We run a lot of websites, on numerous different host company servers worldwide. I prefer clients run the site I build on my own local setup. But too often for their own reasons, they like to stick with their own provider. But when it comes to online, a slow host means it’s annoying to site visitors AND to Google, who typically provides at least half your new site traffic.
The clearest example of the trouble you can get into was a new client site we moved earlier this year. Complaining of a very slow WordPress site of 500+ pages, could I help? Certainly, but you’ll need to move off your cheap shared host provider (Openhost in this case), onto something better. I did note he’d already done all the right things with the site, including trying caching plugins etc. But little helped.
Check Your Webmaster Tools Crawl Stats
His response times (according to the Google webmaster tools crawl stats), varied from 3 to 25 seconds, averaging around 7 seconds, when the site was actually working, the blank areas in the chart indicating when the site was down or Google just ‘gave up’. We quickly moved him to my own local SSD cloud server I rent, optimised for WordPress.
This migration, done in a morning, instantly reduced his site response time down to a consistent one second. With some monitoring and further tweaks over the next month, I reduced this still further.
But, the best part, within 24 hours, Google and other search bots actually started to crawl his site properly for the first time in years, with a huge increase in pages and posts now crawled, from 1 to 150 pages/day in this case. (chart below)
What very few people or developers appreciate, is that if you have a very slow website on a slow host, it not only annoys users, but the search bots will start to ignore you too, meaning your superb content won’t be indexed, meaning you won’t get found.
Even if Google appears to be indexing your website it may not be updating regularly or doing a decent crawl, since your site is not responding well. Submitting your site to Google and running Yoast SEO and various caching plugins won’t help a bit. Your host is the problem here…
So, why wouldn’t you want the fastest host?

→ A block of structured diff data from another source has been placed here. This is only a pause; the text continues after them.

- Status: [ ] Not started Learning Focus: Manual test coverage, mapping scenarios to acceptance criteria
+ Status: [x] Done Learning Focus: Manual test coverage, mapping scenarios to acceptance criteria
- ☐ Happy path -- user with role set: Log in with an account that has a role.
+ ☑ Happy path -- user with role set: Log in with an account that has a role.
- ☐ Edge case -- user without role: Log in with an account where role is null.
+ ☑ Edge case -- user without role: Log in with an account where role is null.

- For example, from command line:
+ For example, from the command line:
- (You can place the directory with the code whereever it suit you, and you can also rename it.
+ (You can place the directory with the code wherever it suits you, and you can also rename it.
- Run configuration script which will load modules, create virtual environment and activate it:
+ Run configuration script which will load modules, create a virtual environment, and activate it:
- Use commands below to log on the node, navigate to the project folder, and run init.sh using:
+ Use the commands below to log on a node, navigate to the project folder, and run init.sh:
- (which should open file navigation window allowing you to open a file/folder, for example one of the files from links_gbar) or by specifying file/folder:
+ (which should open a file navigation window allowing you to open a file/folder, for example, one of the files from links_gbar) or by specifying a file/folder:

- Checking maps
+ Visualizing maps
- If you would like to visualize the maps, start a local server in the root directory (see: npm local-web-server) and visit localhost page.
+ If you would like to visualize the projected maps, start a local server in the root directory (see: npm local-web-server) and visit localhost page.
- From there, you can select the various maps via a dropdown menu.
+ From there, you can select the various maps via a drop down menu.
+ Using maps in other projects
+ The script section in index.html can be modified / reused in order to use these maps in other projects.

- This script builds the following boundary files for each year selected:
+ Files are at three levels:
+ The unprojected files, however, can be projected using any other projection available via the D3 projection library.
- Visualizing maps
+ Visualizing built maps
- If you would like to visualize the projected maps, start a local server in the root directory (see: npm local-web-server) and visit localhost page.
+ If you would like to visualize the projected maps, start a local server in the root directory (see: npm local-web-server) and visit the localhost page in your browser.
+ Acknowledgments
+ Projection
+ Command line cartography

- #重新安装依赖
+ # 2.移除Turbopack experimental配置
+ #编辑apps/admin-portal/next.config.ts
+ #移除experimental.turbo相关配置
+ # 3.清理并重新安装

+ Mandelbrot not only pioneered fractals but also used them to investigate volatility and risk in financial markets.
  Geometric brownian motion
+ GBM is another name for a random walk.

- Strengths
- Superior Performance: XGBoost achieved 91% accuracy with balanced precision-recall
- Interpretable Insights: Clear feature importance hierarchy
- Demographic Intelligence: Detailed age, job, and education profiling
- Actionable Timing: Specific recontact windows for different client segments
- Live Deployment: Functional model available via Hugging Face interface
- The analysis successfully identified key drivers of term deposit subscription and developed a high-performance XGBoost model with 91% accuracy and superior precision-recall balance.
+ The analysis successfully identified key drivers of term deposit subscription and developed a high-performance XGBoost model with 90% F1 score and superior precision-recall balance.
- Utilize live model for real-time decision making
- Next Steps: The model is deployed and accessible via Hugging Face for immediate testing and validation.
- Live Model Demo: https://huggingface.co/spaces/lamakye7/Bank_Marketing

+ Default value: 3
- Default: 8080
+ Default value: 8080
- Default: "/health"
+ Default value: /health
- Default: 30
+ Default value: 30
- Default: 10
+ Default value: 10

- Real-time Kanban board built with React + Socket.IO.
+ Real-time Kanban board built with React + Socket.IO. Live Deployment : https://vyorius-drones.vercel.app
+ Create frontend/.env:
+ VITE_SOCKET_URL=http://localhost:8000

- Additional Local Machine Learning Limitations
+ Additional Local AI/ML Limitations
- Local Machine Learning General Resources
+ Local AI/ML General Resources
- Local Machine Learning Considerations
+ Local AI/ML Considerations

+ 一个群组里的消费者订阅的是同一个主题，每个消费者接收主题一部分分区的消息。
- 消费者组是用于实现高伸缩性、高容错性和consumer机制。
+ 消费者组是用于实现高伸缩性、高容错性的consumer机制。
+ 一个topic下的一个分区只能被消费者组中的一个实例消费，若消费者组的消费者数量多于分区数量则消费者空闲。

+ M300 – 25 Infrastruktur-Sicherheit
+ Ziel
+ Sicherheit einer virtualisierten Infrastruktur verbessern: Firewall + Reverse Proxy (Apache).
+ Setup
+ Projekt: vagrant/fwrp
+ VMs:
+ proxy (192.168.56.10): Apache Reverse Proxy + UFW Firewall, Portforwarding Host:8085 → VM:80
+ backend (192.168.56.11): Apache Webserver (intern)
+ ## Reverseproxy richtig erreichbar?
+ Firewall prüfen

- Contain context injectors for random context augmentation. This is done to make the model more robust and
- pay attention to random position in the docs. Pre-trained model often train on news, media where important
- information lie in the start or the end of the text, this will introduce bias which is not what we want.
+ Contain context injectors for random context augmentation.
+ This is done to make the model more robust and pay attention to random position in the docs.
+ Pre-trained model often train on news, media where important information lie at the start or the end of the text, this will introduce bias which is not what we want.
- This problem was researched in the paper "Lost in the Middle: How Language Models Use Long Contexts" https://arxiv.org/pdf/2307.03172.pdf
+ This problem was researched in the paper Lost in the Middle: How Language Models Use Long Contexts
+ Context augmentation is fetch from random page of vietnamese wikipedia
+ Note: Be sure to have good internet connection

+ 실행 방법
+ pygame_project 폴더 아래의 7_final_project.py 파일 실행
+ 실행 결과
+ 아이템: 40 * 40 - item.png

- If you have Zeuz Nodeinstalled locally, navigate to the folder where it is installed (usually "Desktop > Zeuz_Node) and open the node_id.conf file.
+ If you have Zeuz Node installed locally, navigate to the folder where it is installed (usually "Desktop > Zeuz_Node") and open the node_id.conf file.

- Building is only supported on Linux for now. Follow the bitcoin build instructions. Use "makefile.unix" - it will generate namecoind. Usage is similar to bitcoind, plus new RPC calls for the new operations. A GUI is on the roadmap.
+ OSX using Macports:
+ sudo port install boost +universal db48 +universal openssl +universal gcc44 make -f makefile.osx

Here’s an extract from a developer conference, where one development company discussed their frustrating experience with a slow host with erratic performance. In this case, Amazons EC2 cloud. Many IT geeks recommend it as it’s highly configurable, scalable and robust. But speed is more elusive. (Full video)
What’s a millisecond you ask? Less then the blinking of an eye. And this guy had a site with less the 0.2 seconds load time, when the industry average is over 2.0 seconds – And with business site loaded up with big images, fancy sliders etc, is commonly 4-6 seconds. Yikes! Often, overtaking your competitors in user retention and search ranking, may be just a matter of optimising site content and a fast host.
All hosts are not the same..
Most people just assume that ‘all web hosts are the same’ and those that charge more are simply ‘ripping us off’. The cheapest deal from the biggest names is a safe choice most think. But the reality is that hosting does vary immensely, with hundreds of differing configurations and costs involved. And you do get what you pay for. A common $25/mth shared account on openhost/freeparking/net24 is typically half the speed of a $50/mth mini VPS host, which is around half the speed of a $100/mth managed, optimised, VPS/SSD host.